Più in generale, ad alcuni leader israeliani ed ebrei è sembrato che Neuhaus stia invitando gli ebrei ad accettare un dialogo in gran parte alle condizioni del Vaticano, cioè escludendo la questione teologica del rapporto di Israele con la Terra Santa, cioè l’autoidentificazione di Israele come Stato ebraico, e dando la priorità a una soluzione politica del problema palestinese.

Non è una base che almeno alcuni leader israeliani ed ebrei sembrano disposti ad accettare.

“Certamente il dialogo deve continuare”, ha detto Schutz a Crux a proposito dell’ultimo saggio di Neuhaus. “La cosa importante è che dobbiamo dire la verità l’uno all’altro. Se il dialogo si basa sul chiudere un occhio su punti spiacevoli, allora è problematico”.

Schutz ha indicato un documento del 2000 intitolato Dabru Emet (“Parla la verità”), firmato da oltre 200 rabbini e intellettuali ebrei, sul rapporto tra ebraismo e cristianesimo, come modello per il dialogo.
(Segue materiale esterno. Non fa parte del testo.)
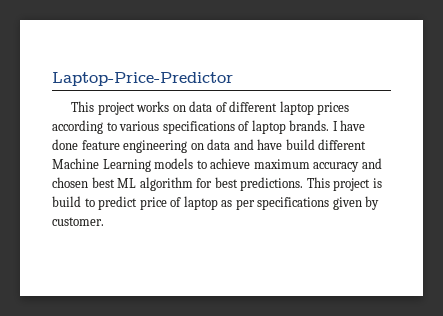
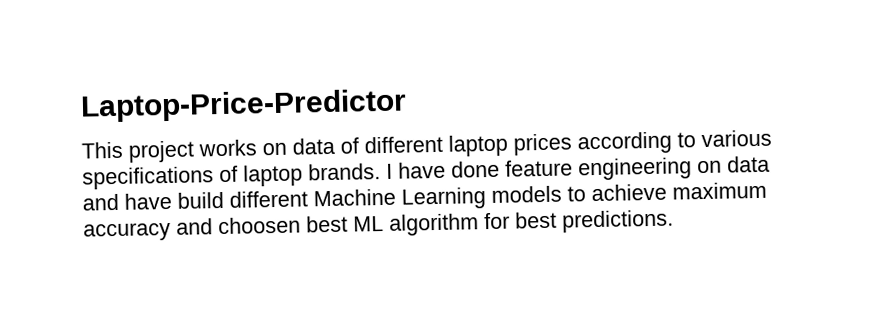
[52,177,88,188] chosen -> [218,216,301,235] choosen
[306,177,382,191] [52,196,380,210] [52,217,104,226] This project is build to predict price of laptop as per specifications given by customer. -> (674, 221) none

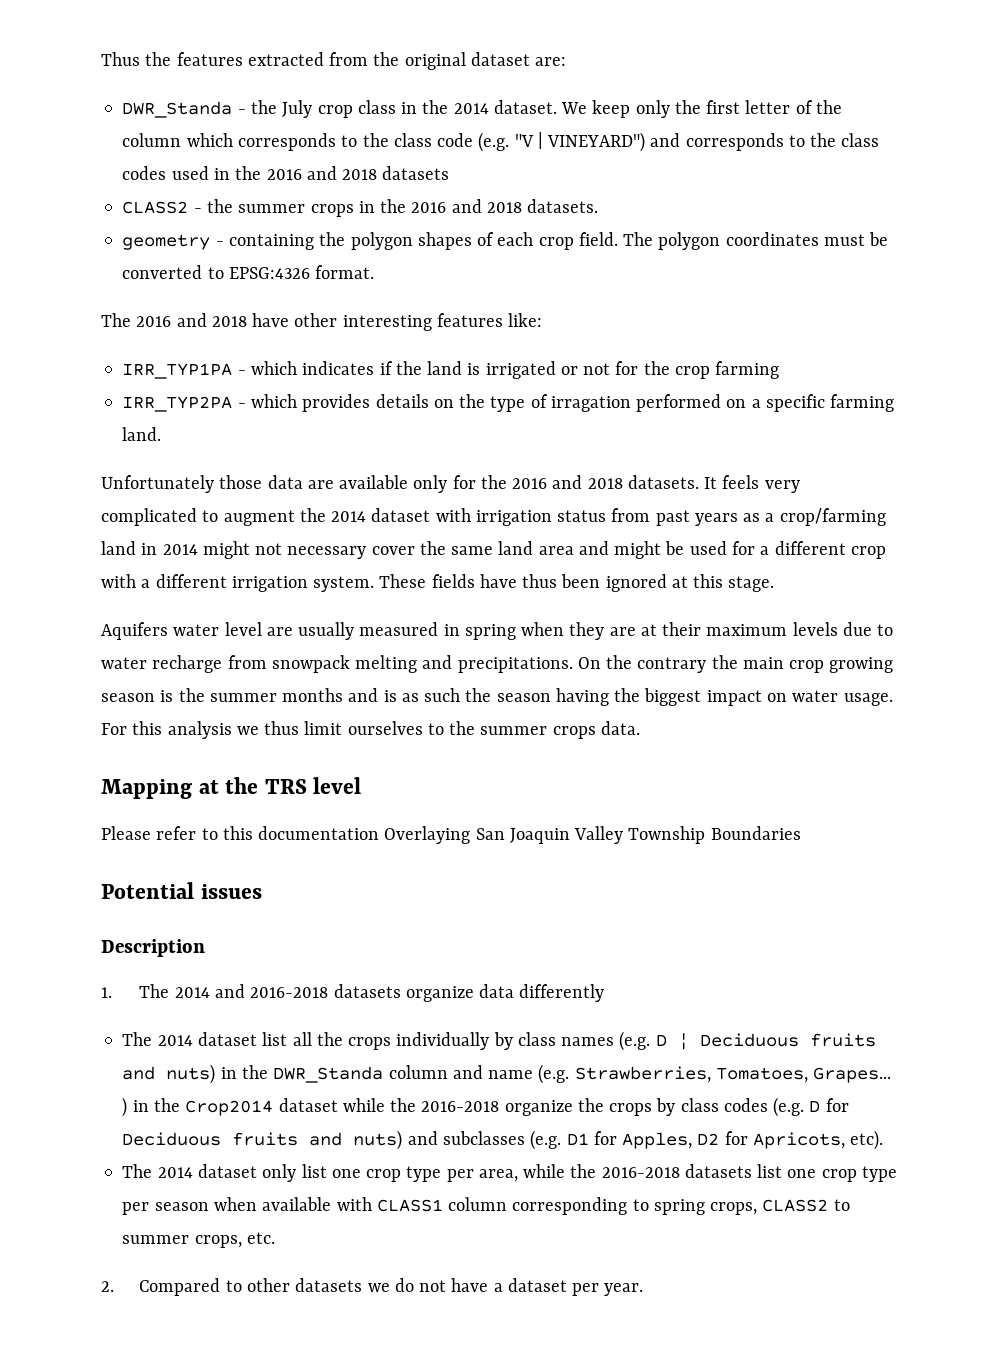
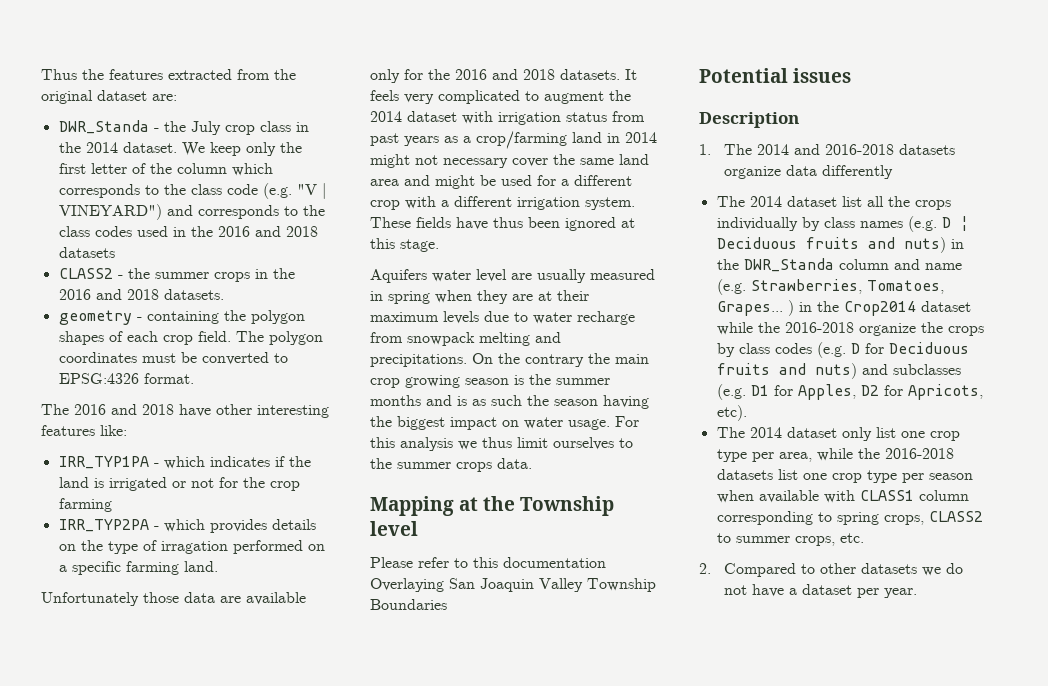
[264,779,307,794] TRS -> [520,496,615,516] Township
Ha anche detto che in futuro si dovrebbe sottolineare la centralità di Israele nella conversazione ebraico-cristiana, perché, come ha detto, “la negazione dell’esistenza di Israele è, a sua volta, una forma di antisemitismo”.

Certo, Neuhaus non è un funzionario vaticano ed è possibile sostenere che le sue opinioni non rappresentano necessariamente quelle di Papa Francesco o dell’apparato diplomatico vaticano – possibile, anche se francamente un po’ difficile da convincere, visto l’ampio risalto che l’analisi di Neuhaus ha avuto nei media vaticani.

Comunque sia, Neuhaus è una figura rispettata e influente nelle relazioni tra ebrei e cattolici, e le sue opinioni non sono un’idiosincrasia personale ma riflettono convinzioni condivise, con sfumature diverse, da molti alti dirigenti cattolici.

I conflitti di soft power che ha scatenato non sembrano essere risolti, ma almeno aiutano a delineare un quadro delle sfide di ricostruzione che le relazioni cattolico-ebraiche dovranno affrontare in futuro.

Nel frattempo, il “soft power” di Papa Francesco a favore della pace continua senza sosta. Ieri, nella città italiana di Verona, ha presieduto un evento “arena della pace” in cui, tra l’altro, due giovani diventati amici, uno israeliano e l’altro palestinese, che hanno entrambi perso dei familiari nella guerra di Gaza, si sono abbracciati sul palco tra gli applausi.

“Guardando l’abbraccio di questi due, pregate dentro di voi e prendete la decisione interiore di fare qualcosa per porre fine a queste guerre”, ha esortato il Papa, aggiungendo che “la pace non sarà mai il risultato di diffidenza, di muri, di armi puntate l’una contro l’altra. Non seminiamo morte, distruzione e paura, ma speranza”.